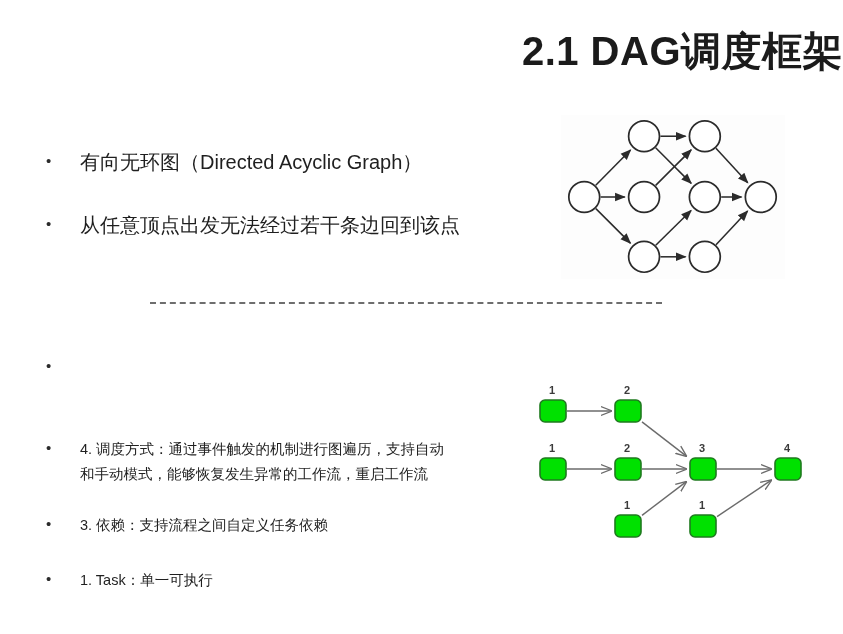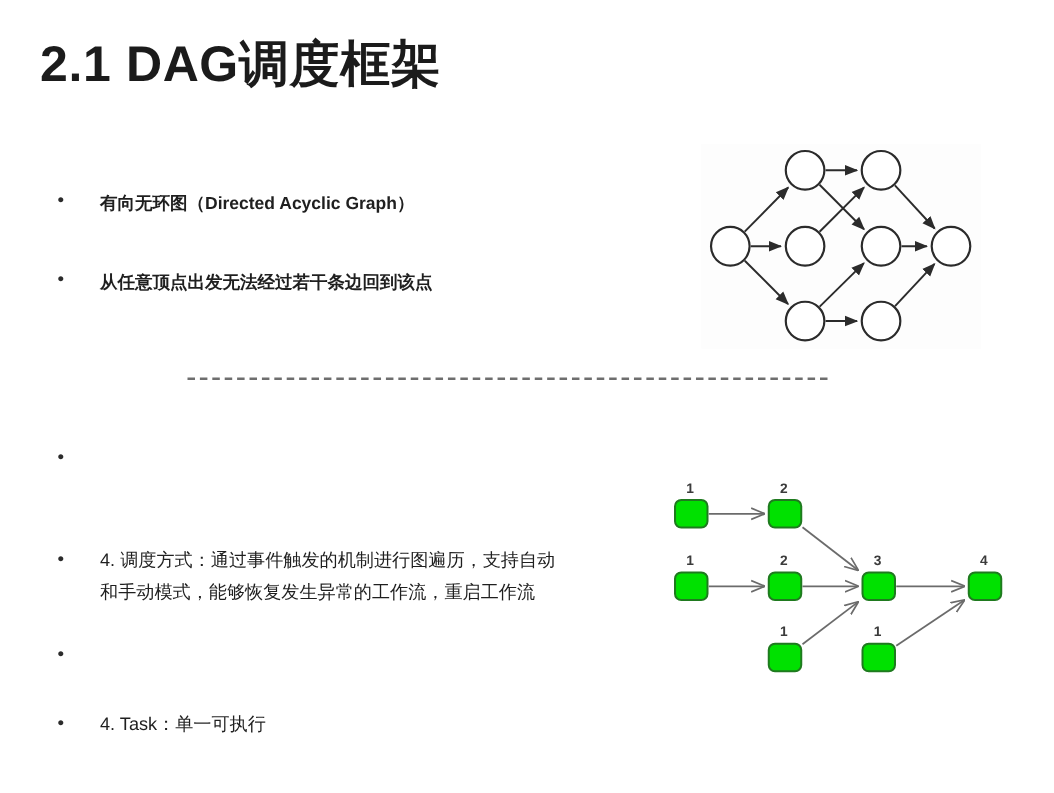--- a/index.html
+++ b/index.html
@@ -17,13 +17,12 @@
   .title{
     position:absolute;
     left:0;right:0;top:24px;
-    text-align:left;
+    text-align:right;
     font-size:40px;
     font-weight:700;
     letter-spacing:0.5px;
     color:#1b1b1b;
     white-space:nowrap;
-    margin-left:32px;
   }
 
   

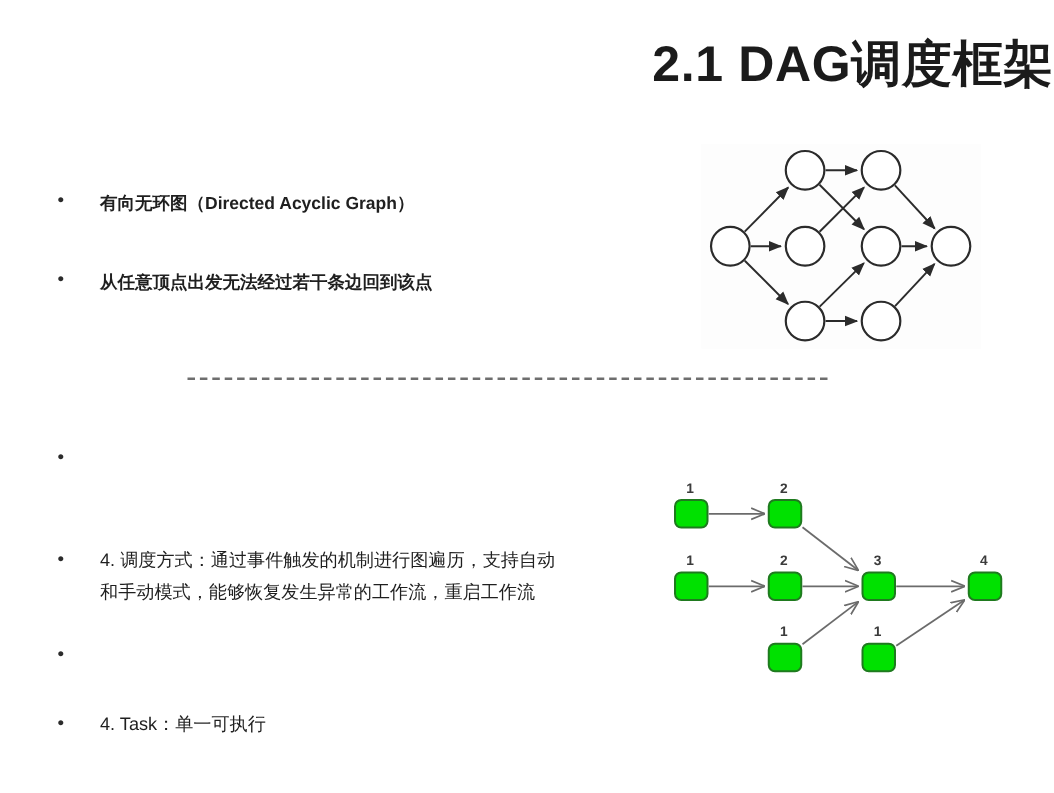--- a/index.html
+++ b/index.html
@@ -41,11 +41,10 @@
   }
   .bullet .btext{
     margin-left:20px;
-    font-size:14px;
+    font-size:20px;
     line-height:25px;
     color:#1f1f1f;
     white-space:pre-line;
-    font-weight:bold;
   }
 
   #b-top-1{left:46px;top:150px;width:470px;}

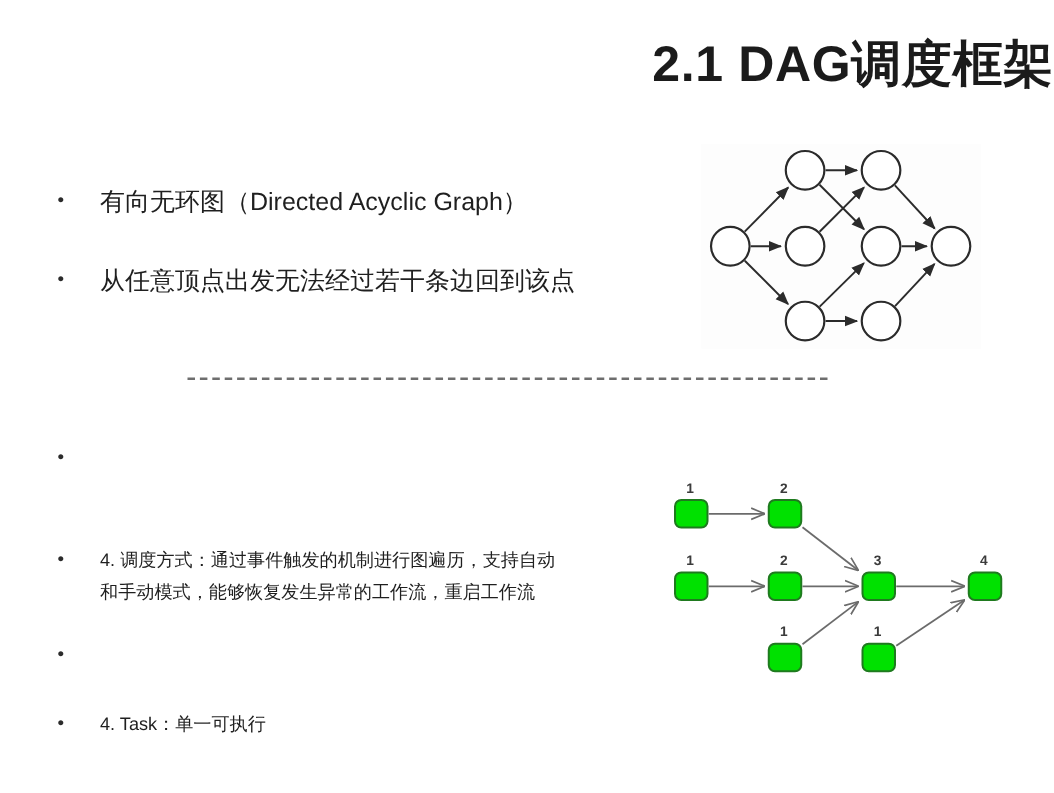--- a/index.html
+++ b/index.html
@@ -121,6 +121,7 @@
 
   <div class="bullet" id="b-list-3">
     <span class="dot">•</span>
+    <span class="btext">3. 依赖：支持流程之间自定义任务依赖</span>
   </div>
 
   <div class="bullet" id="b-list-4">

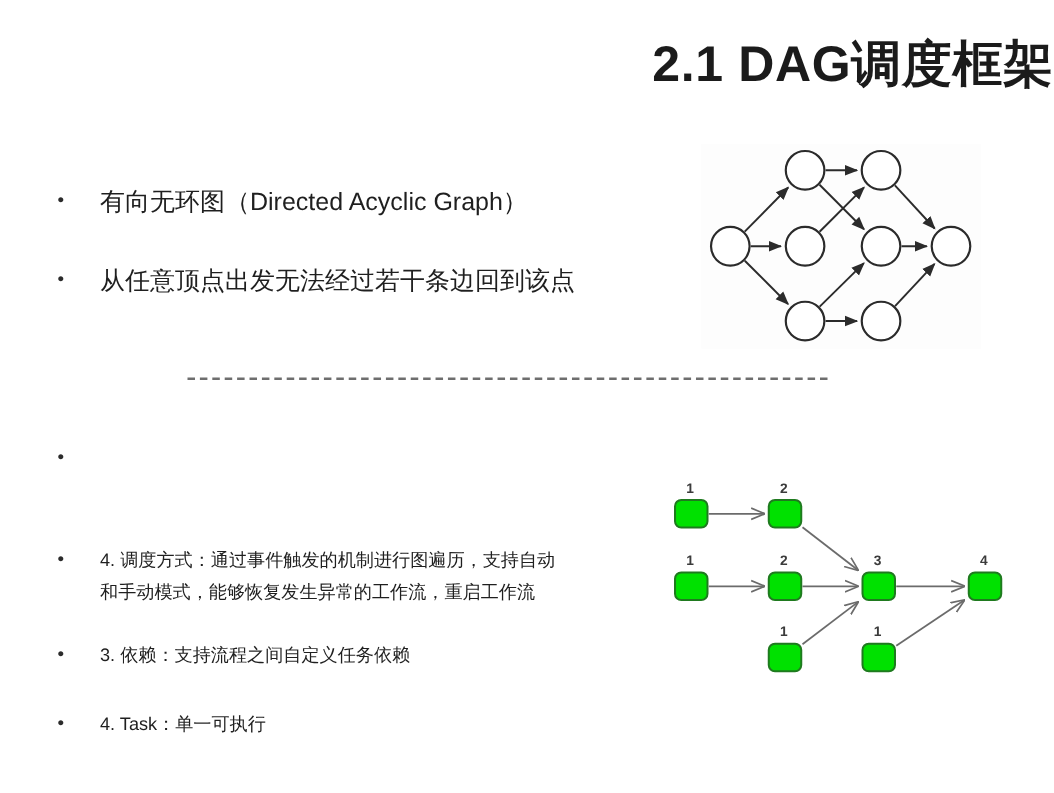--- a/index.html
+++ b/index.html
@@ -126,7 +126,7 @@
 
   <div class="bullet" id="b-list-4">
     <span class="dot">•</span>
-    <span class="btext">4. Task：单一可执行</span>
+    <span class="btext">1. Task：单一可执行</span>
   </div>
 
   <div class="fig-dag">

****

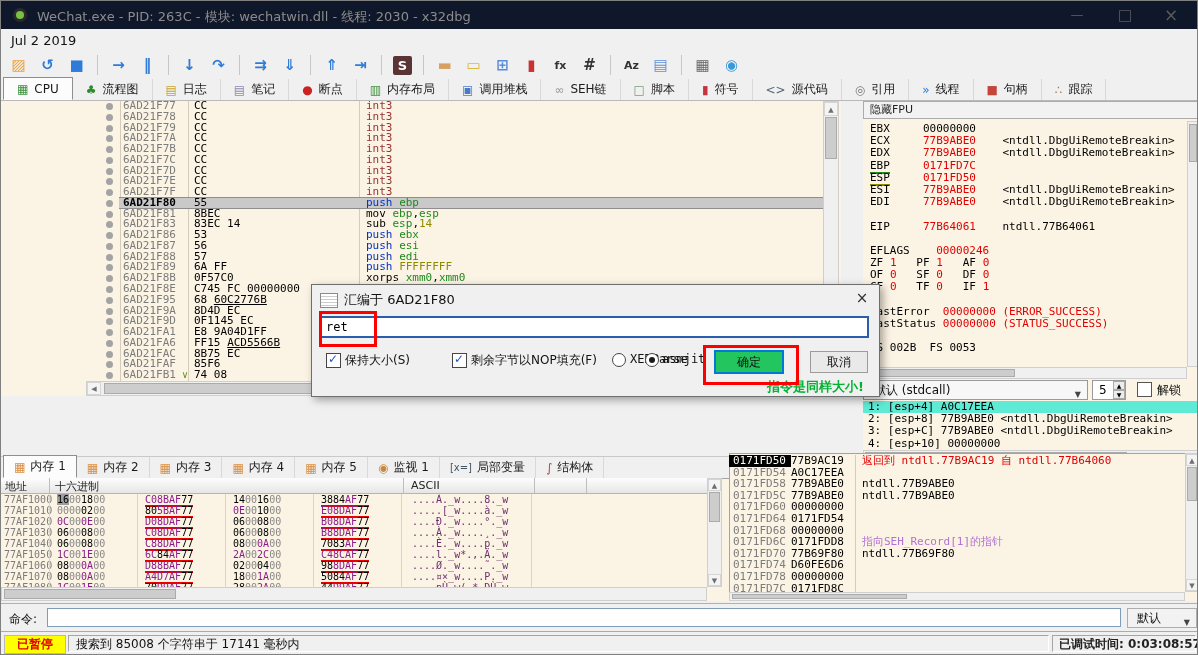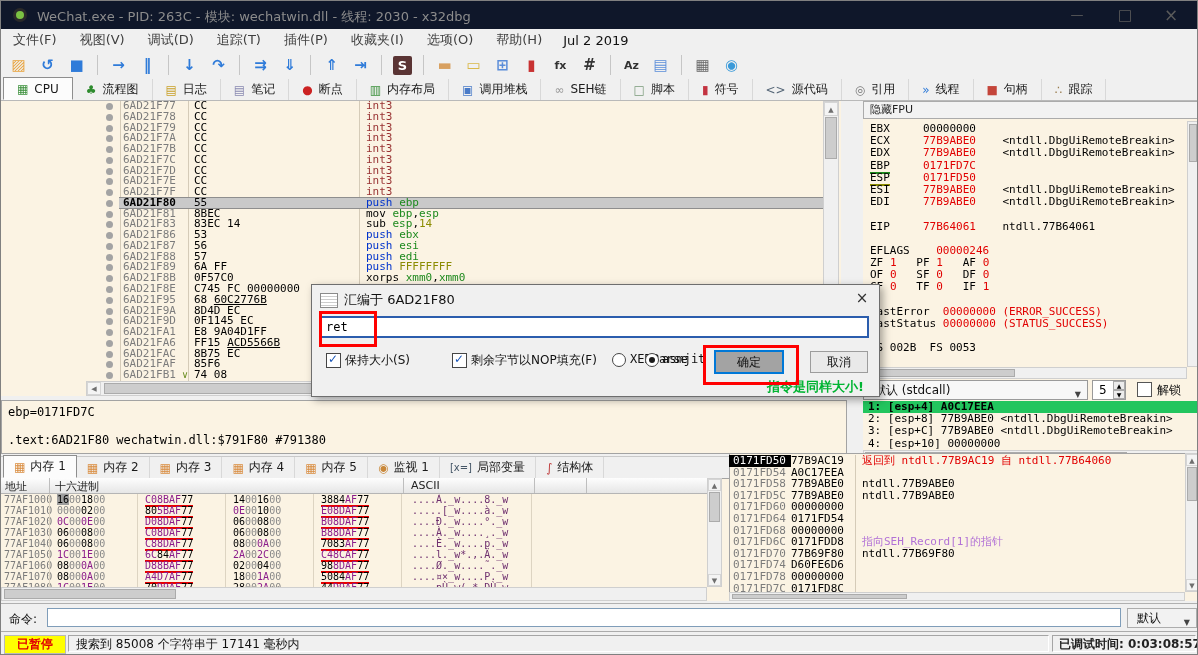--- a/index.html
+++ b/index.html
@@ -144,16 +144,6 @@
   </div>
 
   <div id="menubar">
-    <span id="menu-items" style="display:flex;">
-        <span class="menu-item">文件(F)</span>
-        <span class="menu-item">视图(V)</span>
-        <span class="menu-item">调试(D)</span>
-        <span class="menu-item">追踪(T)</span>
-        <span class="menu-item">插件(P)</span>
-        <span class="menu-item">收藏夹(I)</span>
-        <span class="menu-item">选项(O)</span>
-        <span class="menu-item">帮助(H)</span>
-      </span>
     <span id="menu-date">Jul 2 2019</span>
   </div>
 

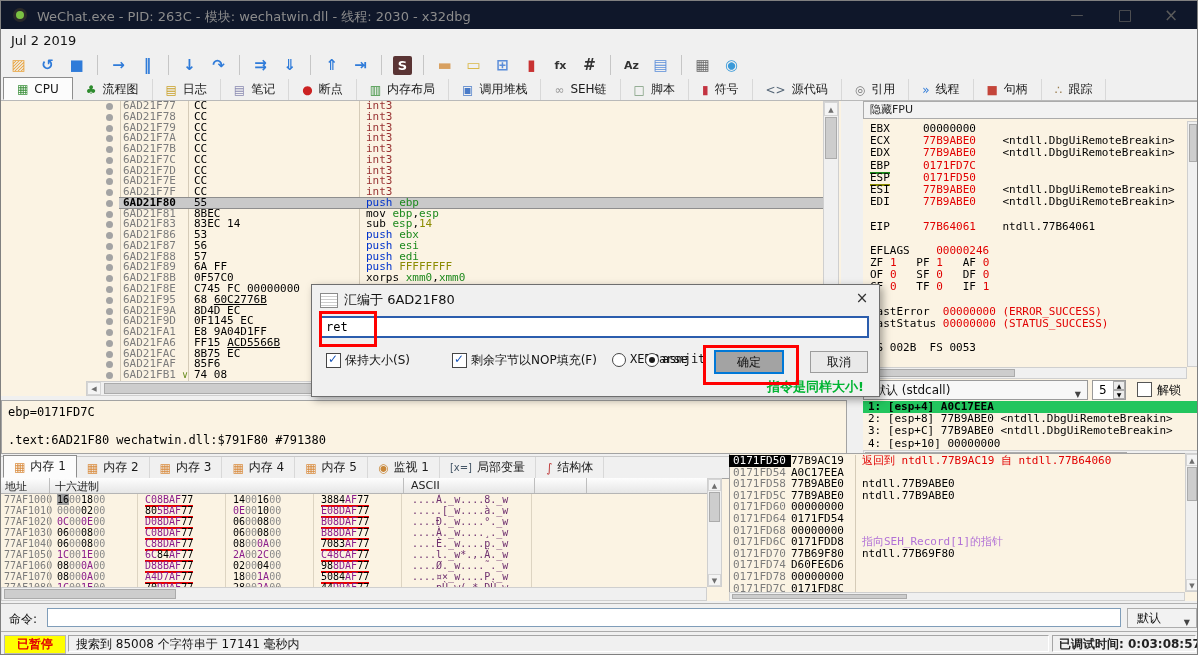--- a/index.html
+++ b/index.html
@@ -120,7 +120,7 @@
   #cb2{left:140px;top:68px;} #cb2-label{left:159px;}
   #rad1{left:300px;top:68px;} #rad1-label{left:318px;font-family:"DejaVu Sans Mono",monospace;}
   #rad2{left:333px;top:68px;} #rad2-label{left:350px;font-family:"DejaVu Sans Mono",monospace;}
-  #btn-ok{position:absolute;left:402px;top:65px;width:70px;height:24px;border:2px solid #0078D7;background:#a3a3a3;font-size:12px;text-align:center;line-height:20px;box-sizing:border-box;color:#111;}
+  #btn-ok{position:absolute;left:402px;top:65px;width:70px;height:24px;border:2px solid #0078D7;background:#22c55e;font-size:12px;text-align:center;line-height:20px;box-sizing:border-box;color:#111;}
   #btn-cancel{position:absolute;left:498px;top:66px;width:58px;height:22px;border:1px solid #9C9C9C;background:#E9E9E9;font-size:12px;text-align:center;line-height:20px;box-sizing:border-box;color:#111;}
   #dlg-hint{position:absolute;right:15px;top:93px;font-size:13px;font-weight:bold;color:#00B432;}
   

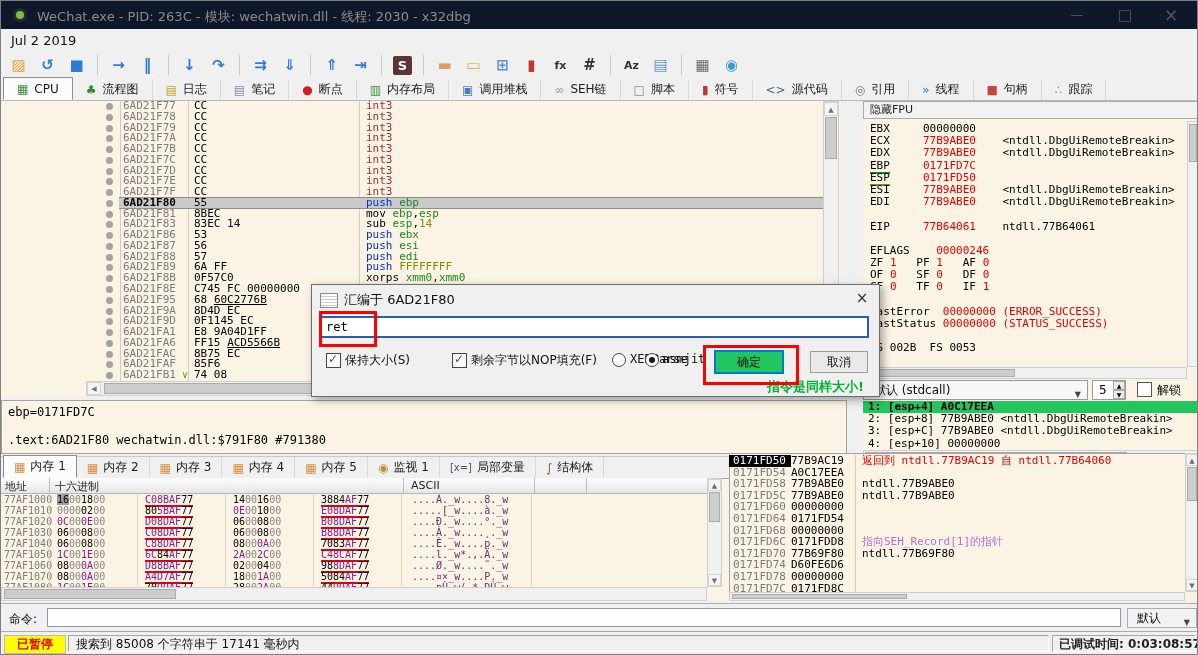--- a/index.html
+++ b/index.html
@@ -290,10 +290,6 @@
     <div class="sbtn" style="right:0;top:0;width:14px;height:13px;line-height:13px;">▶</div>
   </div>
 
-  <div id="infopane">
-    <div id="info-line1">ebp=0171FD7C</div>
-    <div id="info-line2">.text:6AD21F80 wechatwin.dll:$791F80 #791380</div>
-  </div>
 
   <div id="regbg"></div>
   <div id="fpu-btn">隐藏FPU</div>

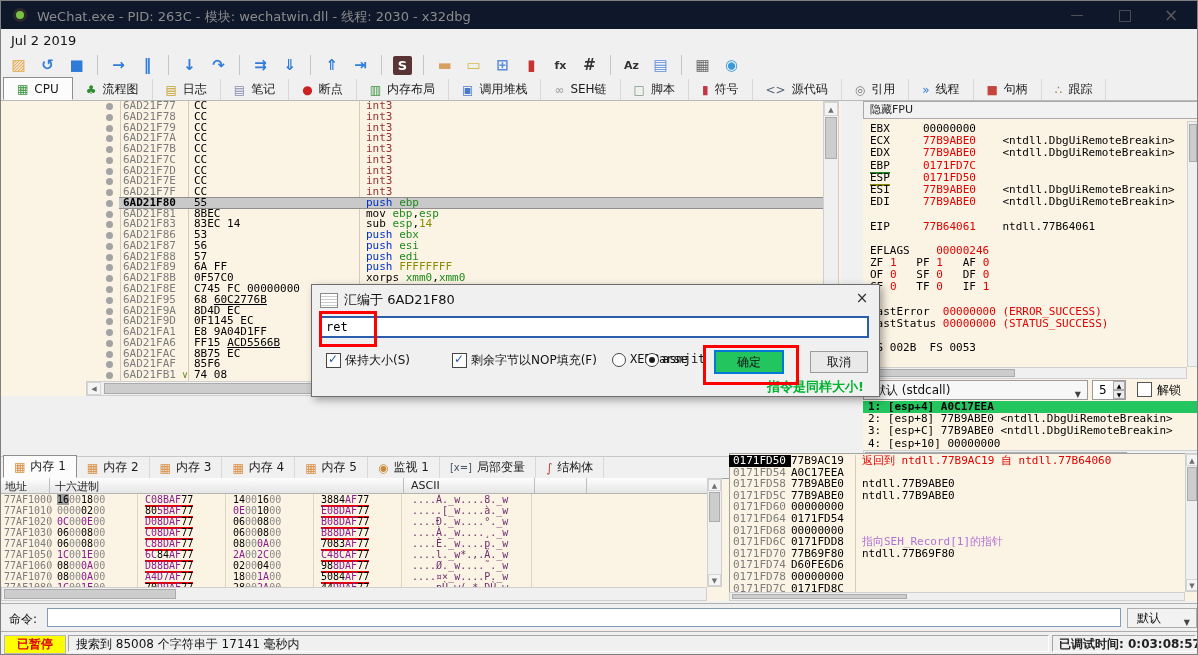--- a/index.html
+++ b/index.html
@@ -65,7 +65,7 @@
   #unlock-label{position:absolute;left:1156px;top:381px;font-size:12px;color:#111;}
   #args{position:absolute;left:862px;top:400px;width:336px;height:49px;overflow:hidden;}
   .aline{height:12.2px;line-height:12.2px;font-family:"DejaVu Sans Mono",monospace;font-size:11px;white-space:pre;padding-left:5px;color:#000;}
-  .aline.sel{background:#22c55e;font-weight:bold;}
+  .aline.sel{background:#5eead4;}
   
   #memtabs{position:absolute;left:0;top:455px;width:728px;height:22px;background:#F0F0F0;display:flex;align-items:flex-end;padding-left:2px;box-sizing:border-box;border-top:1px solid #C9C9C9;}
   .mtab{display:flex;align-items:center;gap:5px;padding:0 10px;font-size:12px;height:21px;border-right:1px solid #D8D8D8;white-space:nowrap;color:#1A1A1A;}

****

* **EXERCISE**:
Whenever a line above holds the word "items", include it in your count, and report nothing but that count.

* **EXERCISE SOLUTION**:
3